Print the data below verbatim, minus images.
────────────────────
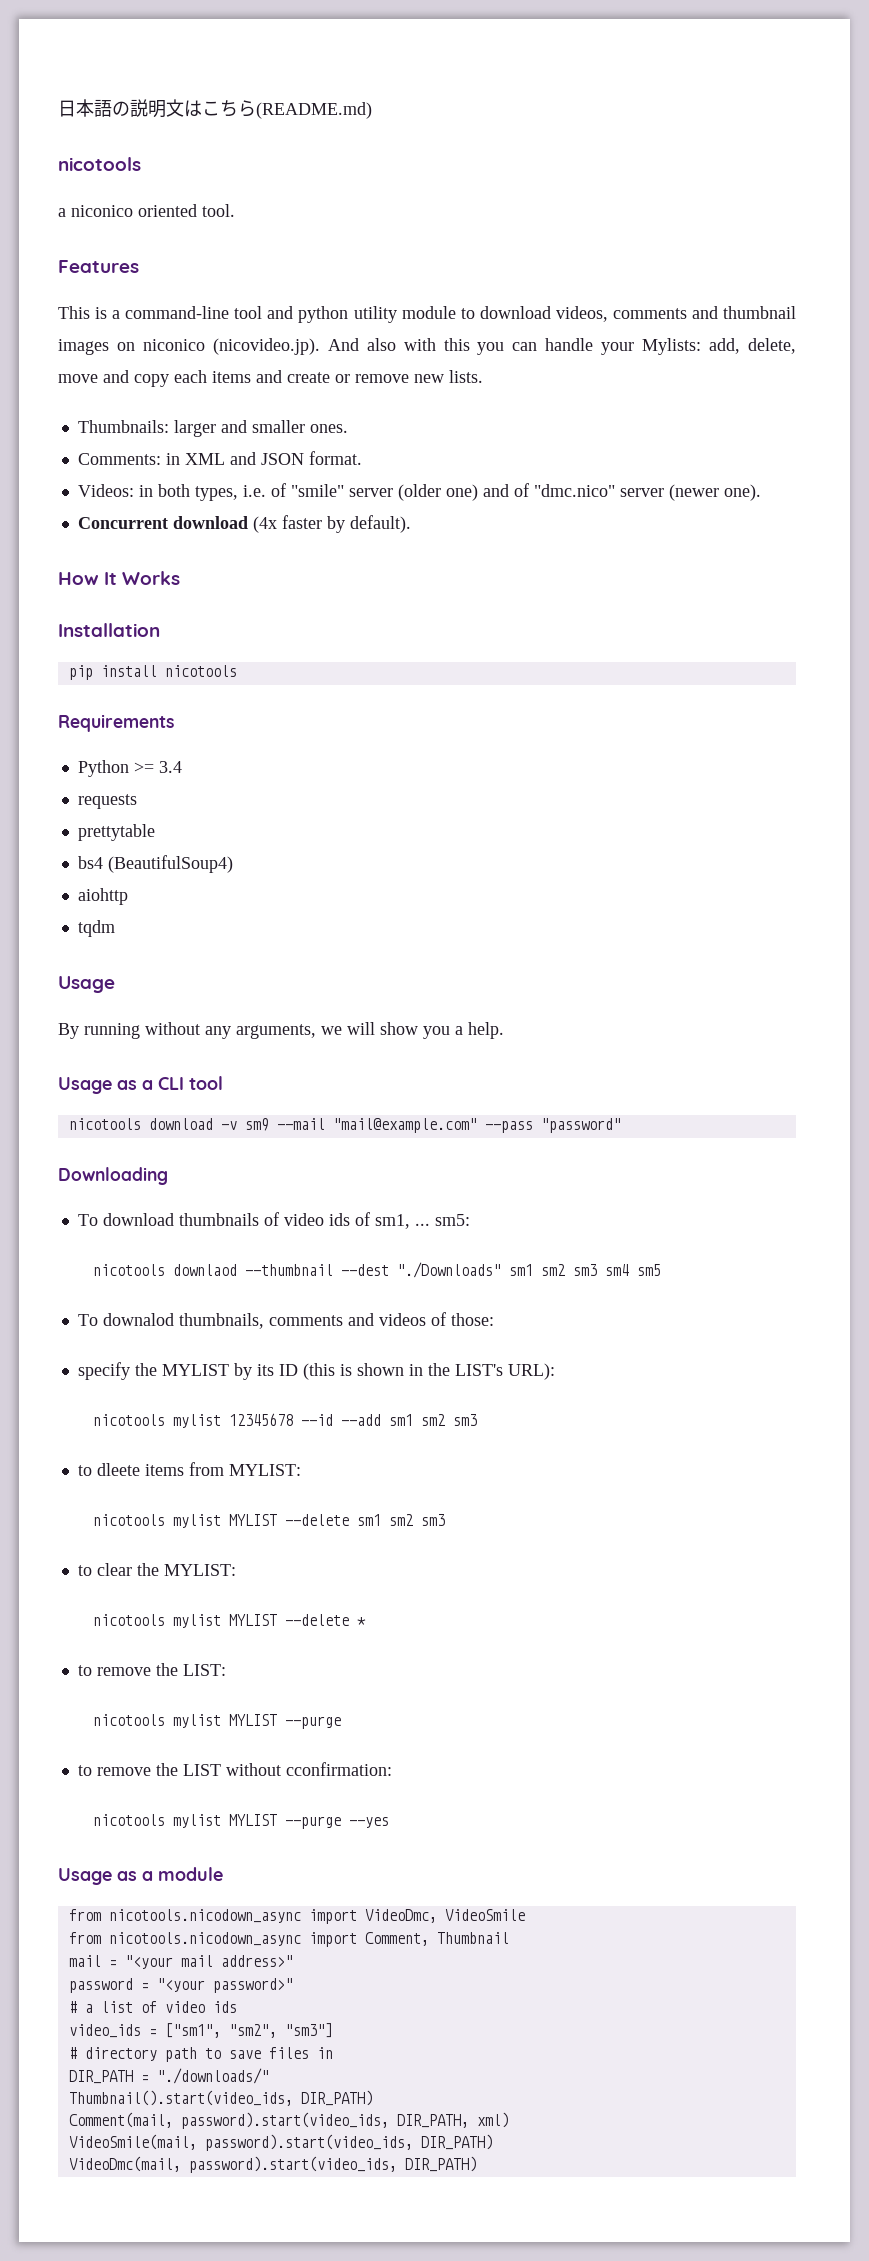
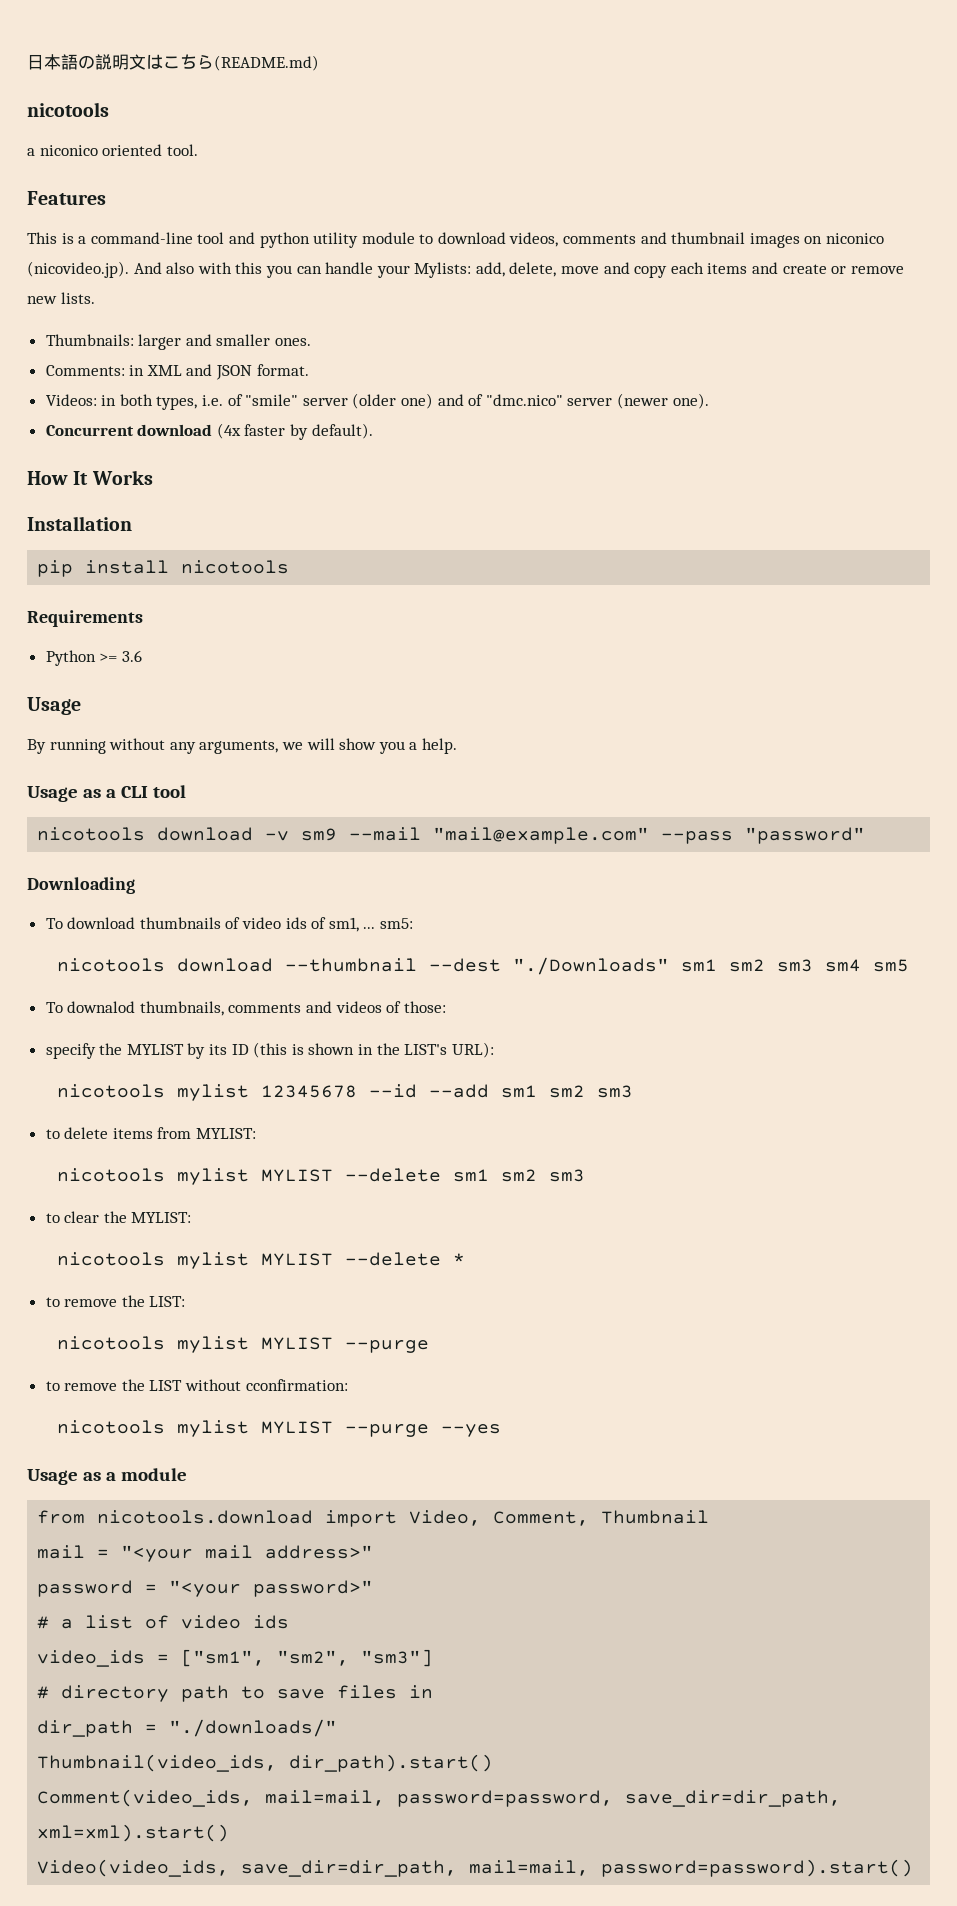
[158,761,182,773] [77,794,137,809] [77,824,155,841] [77,855,233,873] [77,888,128,905] [77,920,115,937] 3.4 // requests // prettytable // bs4 (BeautifulSoup4) // aiohttp // tqdm -> [121,650,142,662] 3.6
[172,1264,237,1276] downlaod -> [176,958,273,972] download
[96,1463,140,1476] dleete -> [64,1127,109,1139] delete
[108,1909,525,1924] [68,1932,357,1947] nicotools.nicodown_async import VideoDmc, VideoSmile // from nicotools.nicodown_async import -> [97,1510,482,1527] nicotools.download import Video,
[68,2070,133,2084] DIR_PATH -> [37,1720,134,1737] dir_path
[68,2090,373,2106] [68,2112,509,2129] [68,2134,493,2151] [68,2156,477,2173] Thumbnail().start(video_ids, DIR_PATH) // Comment(mail, password).start(video_ids, DIR_PATH, xml) // VideoSmile(mail, password).start(video_ids, DIR_PATH) // VideoDmc(mail, password).start(video_ids, DIR_PATH) -> [37,1754,494,1772] [37,1789,842,1807] [37,1824,230,1842] [37,1859,914,1877] Thumbnail(video_ids, dir_path).start() // Comment(video_ids, mail=mail, password=password, save_dir=dir_path, xml=xml).start() // Video(video_ids, save_dir=dir_path, mail=mail, password=password).start()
────────────────────
■ Answer area
[158,761,182,773] [77,794,137,809] [77,824,155,841] [77,855,233,873] [77,888,128,905] [77,920,115,937] 3.4 // requests // prettytable // bs4 (BeautifulSoup4) // aiohttp // tqdm -> [121,650,142,662] 3.6
[172,1264,237,1276] downlaod -> [176,958,273,972] download
[96,1463,140,1476] dleete -> [64,1127,109,1139] delete
[108,1909,525,1924] [68,1932,357,1947] nicotools.nicodown_async import VideoDmc, VideoSmile // from nicotools.nicodown_async import -> [97,1510,482,1527] nicotools.download import Video,
[68,2070,133,2084] DIR_PATH -> [37,1720,134,1737] dir_path
[68,2090,373,2106] [68,2112,509,2129] [68,2134,493,2151] [68,2156,477,2173] Thumbnail().start(video_ids, DIR_PATH) // Comment(mail, password).start(video_ids, DIR_PATH, xml) // VideoSmile(mail, password).start(video_ids, DIR_PATH) // VideoDmc(mail, password).start(video_ids, DIR_PATH) -> [37,1754,494,1772] [37,1789,842,1807] [37,1824,230,1842] [37,1859,914,1877] Thumbnail(video_ids, dir_path).start() // Comment(video_ids, mail=mail, password=password, save_dir=dir_path, xml=xml).start() // Video(video_ids, save_dir=dir_path, mail=mail, password=password).start()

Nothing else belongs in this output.